• WHAT THE TASK REQUIRES: Below are the entries; give again exactly the lines from the one mentioning "text: Sarah ->" through the one mentioning "html: <div> <div>Highbury", inclusive.

• SUPPLIED RECORDS:

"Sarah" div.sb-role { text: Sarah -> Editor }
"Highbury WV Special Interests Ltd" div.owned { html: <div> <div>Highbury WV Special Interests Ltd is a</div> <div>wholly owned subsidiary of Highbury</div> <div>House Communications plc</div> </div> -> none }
==
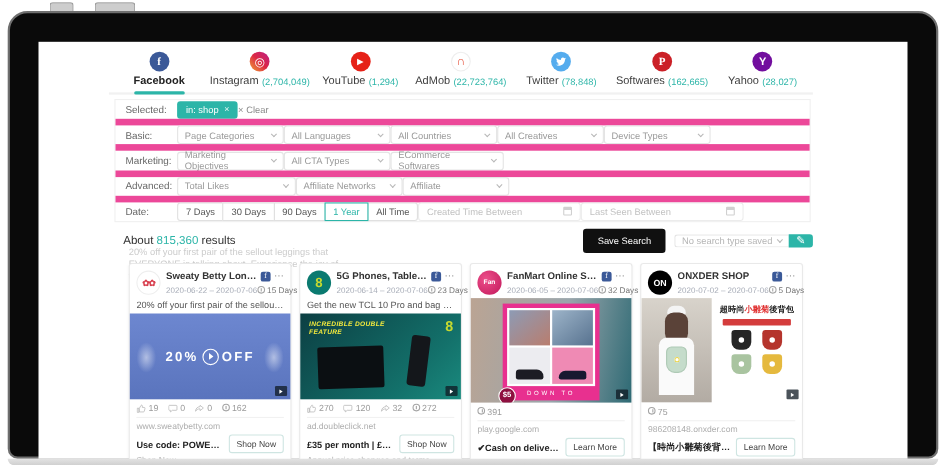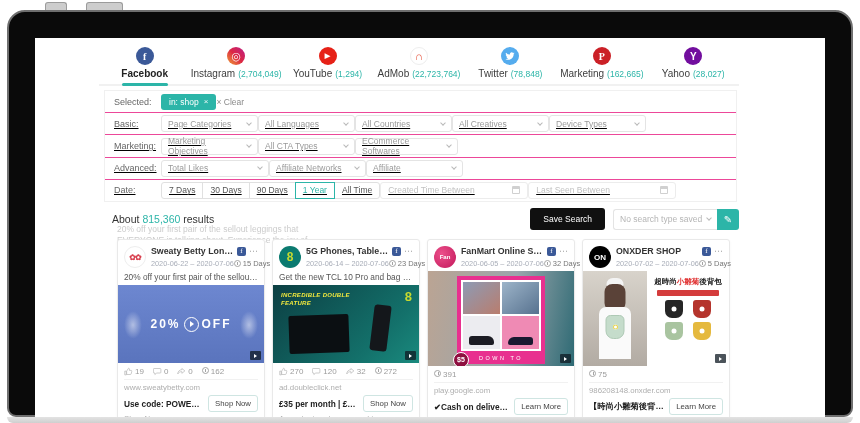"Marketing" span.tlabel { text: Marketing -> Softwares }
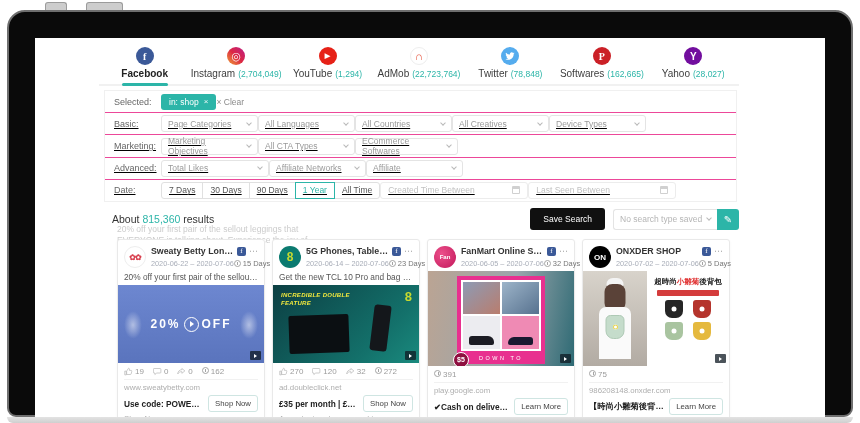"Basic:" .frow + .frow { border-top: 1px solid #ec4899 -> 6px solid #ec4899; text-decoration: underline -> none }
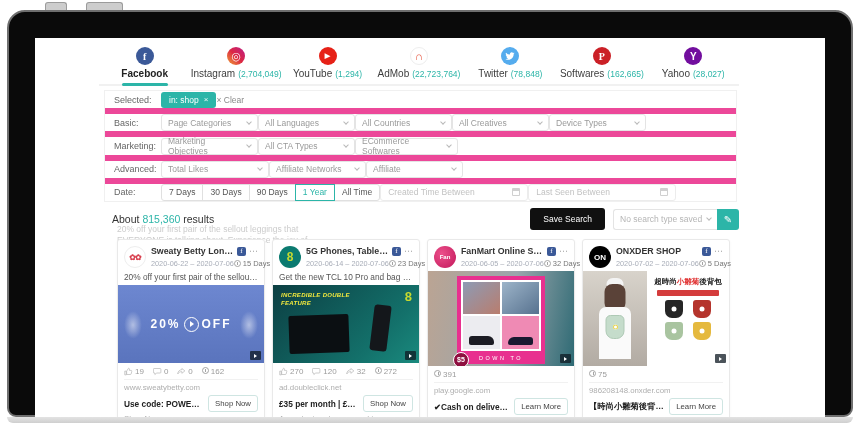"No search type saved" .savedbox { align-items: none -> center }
...
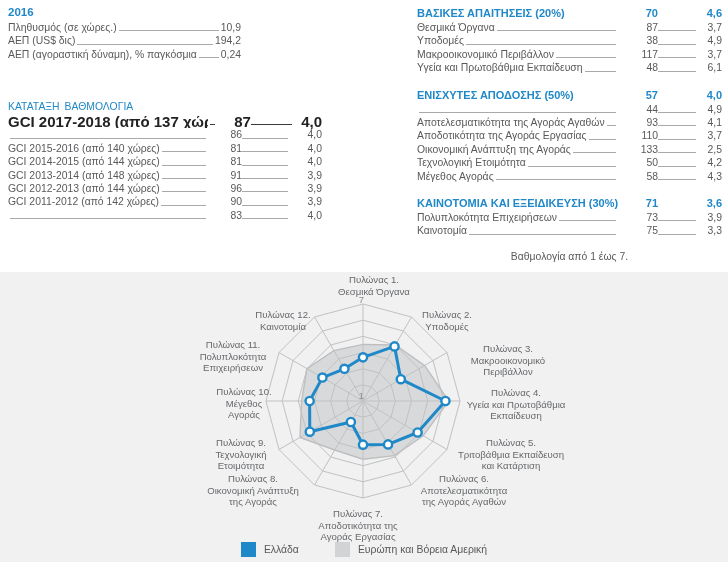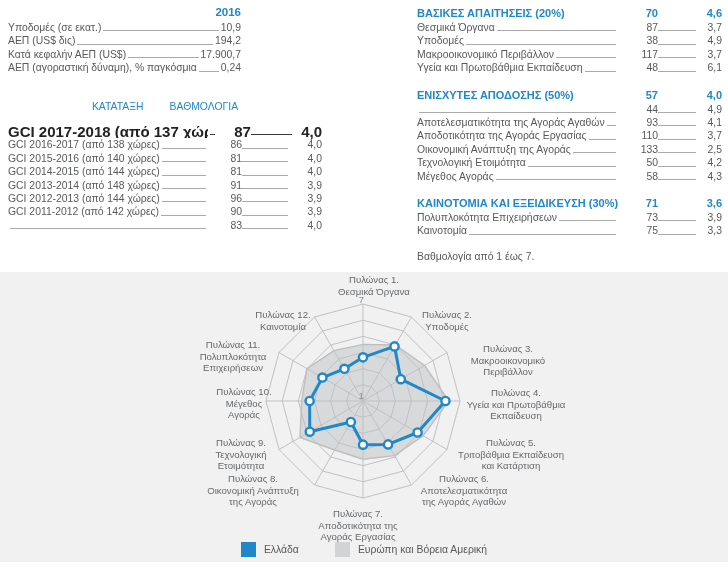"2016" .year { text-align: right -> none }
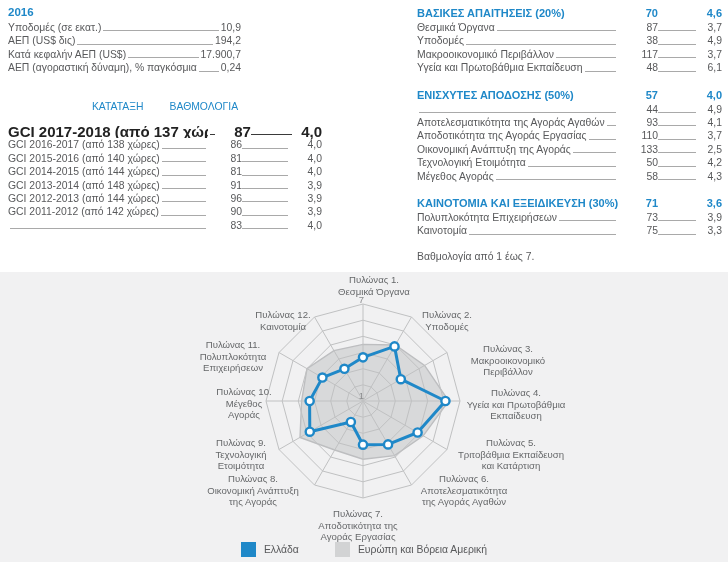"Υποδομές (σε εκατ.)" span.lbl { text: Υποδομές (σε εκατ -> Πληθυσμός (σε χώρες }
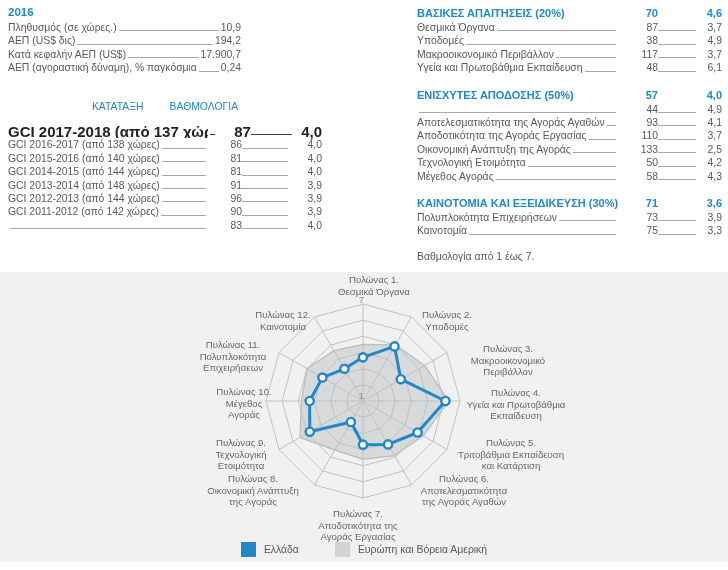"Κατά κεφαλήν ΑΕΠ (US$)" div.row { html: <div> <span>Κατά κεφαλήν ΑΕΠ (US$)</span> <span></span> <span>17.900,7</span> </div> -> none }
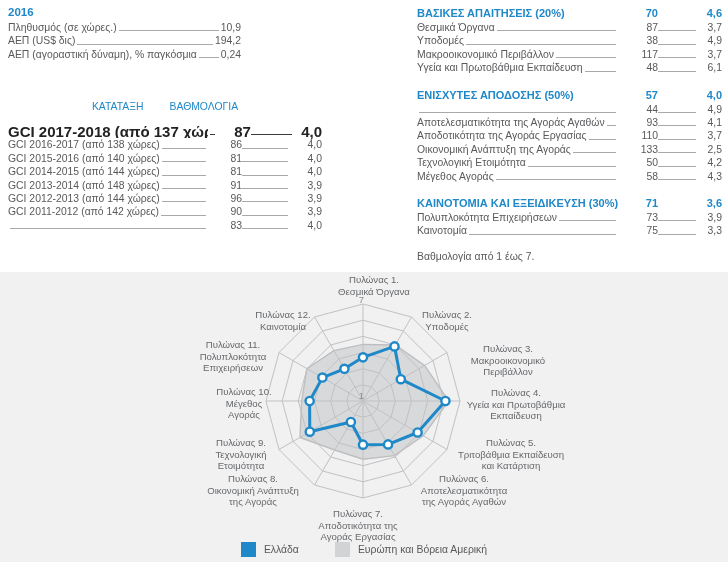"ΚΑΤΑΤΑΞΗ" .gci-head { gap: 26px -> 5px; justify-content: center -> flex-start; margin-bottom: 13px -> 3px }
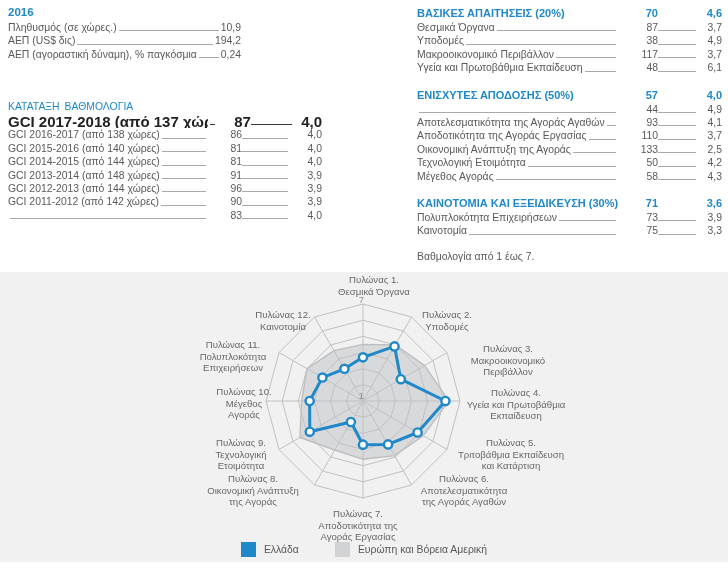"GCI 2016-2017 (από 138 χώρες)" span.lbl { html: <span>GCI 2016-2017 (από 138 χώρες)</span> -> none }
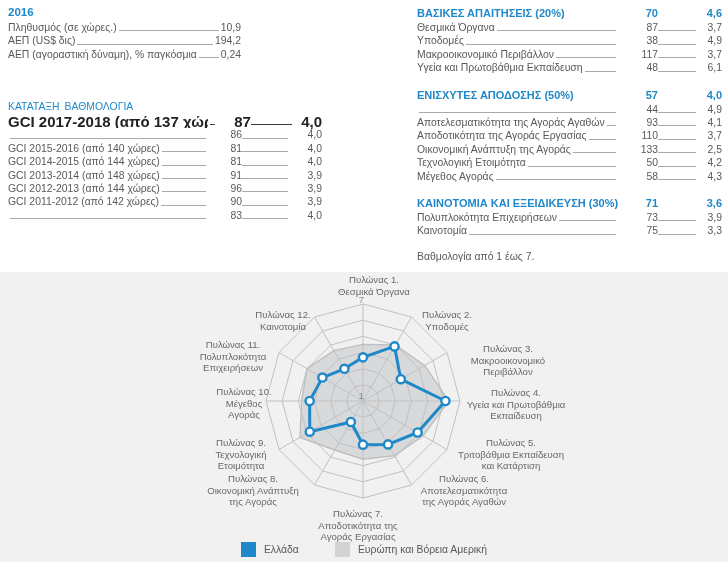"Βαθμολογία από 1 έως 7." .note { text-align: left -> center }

• RESULT OF THIS EXERCISE:
"Sarah" div.sb-role { text: Sarah -> Editor }
"Highbury WV Special Interests Ltd" div.owned { html: <div> <div>Highbury WV Special Interests Ltd is a</div> <div>wholly owned subsidiary of Highbury</div> <div>House Communications plc</div> </div> -> none }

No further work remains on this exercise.